Mike Krzyżewski podczas wielu lat pracy z reprezentacją, nauczył się skutecznie funkcjonować w środowisku najlepszych koszykarzy na świecie. Zaspokojenie ich koszykarskich potrzeb i chęci rywalizacji nigdy nie było łatwe, ale jego pragmatyczne podejście oraz szacunek jakim cieszy się u graczy, pozwoliły pod koniec pierwszej dekady XXI wieku odbudować kadrę i przyczynić się do wielkich sukcesów. W Rio De Janeiro reprezentacja Stanów Zjednoczonych będzie bronić złota zdobytego przed czterema laty w Londynie.
Aktualnie zespół jest w trakcie zgrupowania w Las Vegas. Wyselekcjonowana dwunastka stara się znaleźć dla siebie odpowiednią formułę. Nie wiemy jeszcze kogo Krzyżewski wybierze do gry w pierwszym składzie. Drużyna zdaje sobie jednak sprawę, że nic w Brazylii nie zostanie podane im na tacy. Z tego powodu w przeciągu kilkunastu dni muszą nauczyć się ze sobą współpracować. – Wiele drużyn ma u siebie weteranów, którzy grają ze sobą od wielu lat. My musimy nadrabiać wszystko w mgnieniu oka – stwierdził Kyrie Irving.

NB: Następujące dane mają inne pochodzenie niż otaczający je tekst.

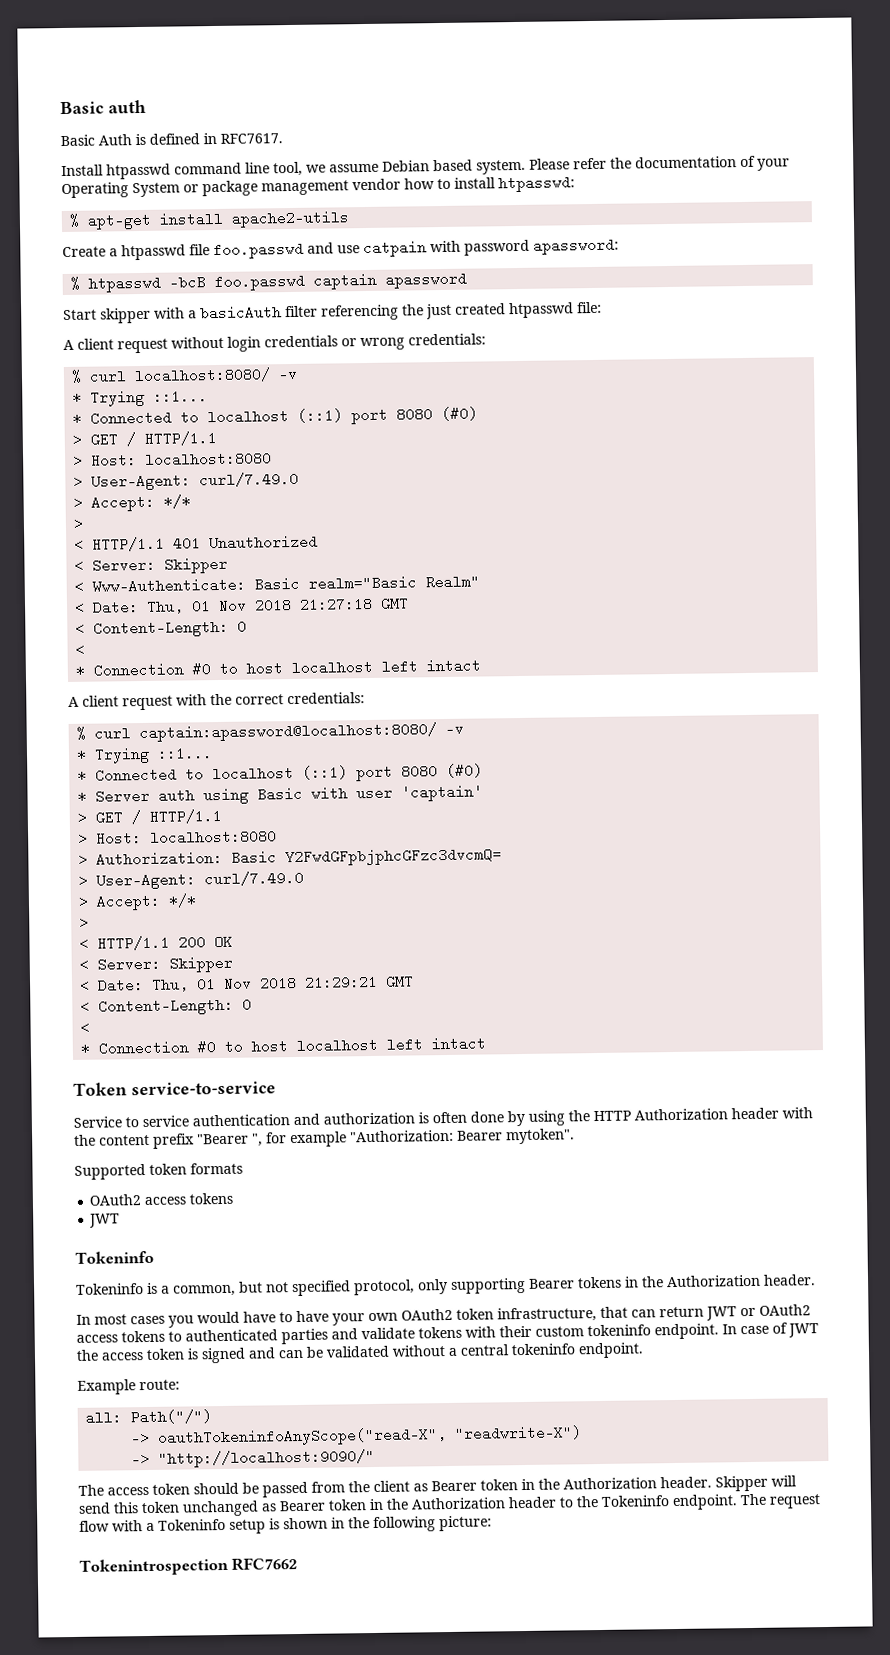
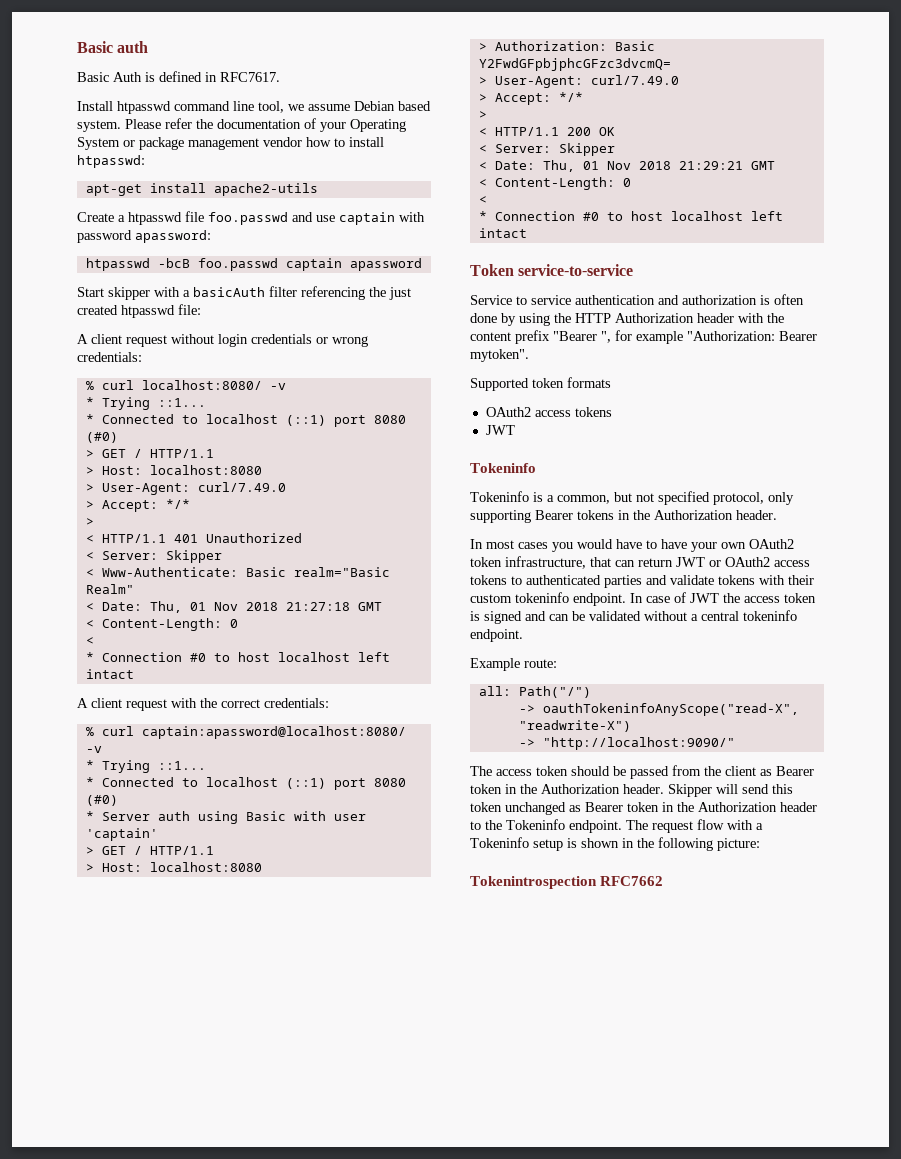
[69,213,81,228] % -> (145, 161) none
[363,240,427,258] catpain -> [339,212,395,225] captain
[70,276,81,291] % -> (211, 236) none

Amerykanie w grupie zmierzą się z Australią, Francją, Serbią, Wenezuelą oraz Chinami. – Nie da się ukryć, że potrzebujemy się szybko do siebie przyzwyczaić. Każdy z nas prezentuje różne style – mówił dziennikarzom Kyle Lowry. – Ogranie się zajmie nam trochę czasu. Ostatecznie nie będziemy w stanie wypracować chemii, jak w drużynie, która rozegrała ze sobą 82 mecze. Zdążymy jednak stworzyć kolektyw. Mamy graczy, którzy są gotowi wziąć na swoje barki obowiązki związane z organizowaniem gry – dodał.
Wysokie tempo w ataku i agresywna obrona ma być uniwersalną odpowiedzią. Coach K chce wymuszać straty i kończyć akcje w kontratakach. Doskonale zdaje sobie sprawę, że zdyscyplinowana koszykówka pozycyjna Serbów czy Francuzów może sprawić im kłopot, zwłaszcza gdy USA pozwoli przeciwnikowi na zorganizowanie obrony. To ma być zatem szybka i sprawna egzekucja. – Gdy dobrze grasz w obronie, to możesz sobie pozwolić na swobodną koszykówkę. Dla mnie to dobra zabawa, bo wiem, że mam za sobą Paula George’a, Kevina Duranta, Klaya Thompsona czy DeMarcusa Cousinsa – dodaje Irving.
Jedną z najbardziej interesujących kwestii jest decyzja o pierwszej opcji na pozycję nr 5. DeAndre Jordan czy jednak DeMarcus Cousins? – Obaj nam bardzo pomogą, bo potrafią dobrze poruszać się po parkiecie, napędzać tempo. Możemy po prostu rzucać im piłki do przodu – podkreśla Lowry. Olimpijska koszykówka będzie dla Amerykanów zabawą. Nie mogą mimo wszystko lekceważyć rywali oraz konieczności odpowiedniego przygotowania. Do rozpoczęcia rywalizacji pozostało przeszło dwa tygodnie.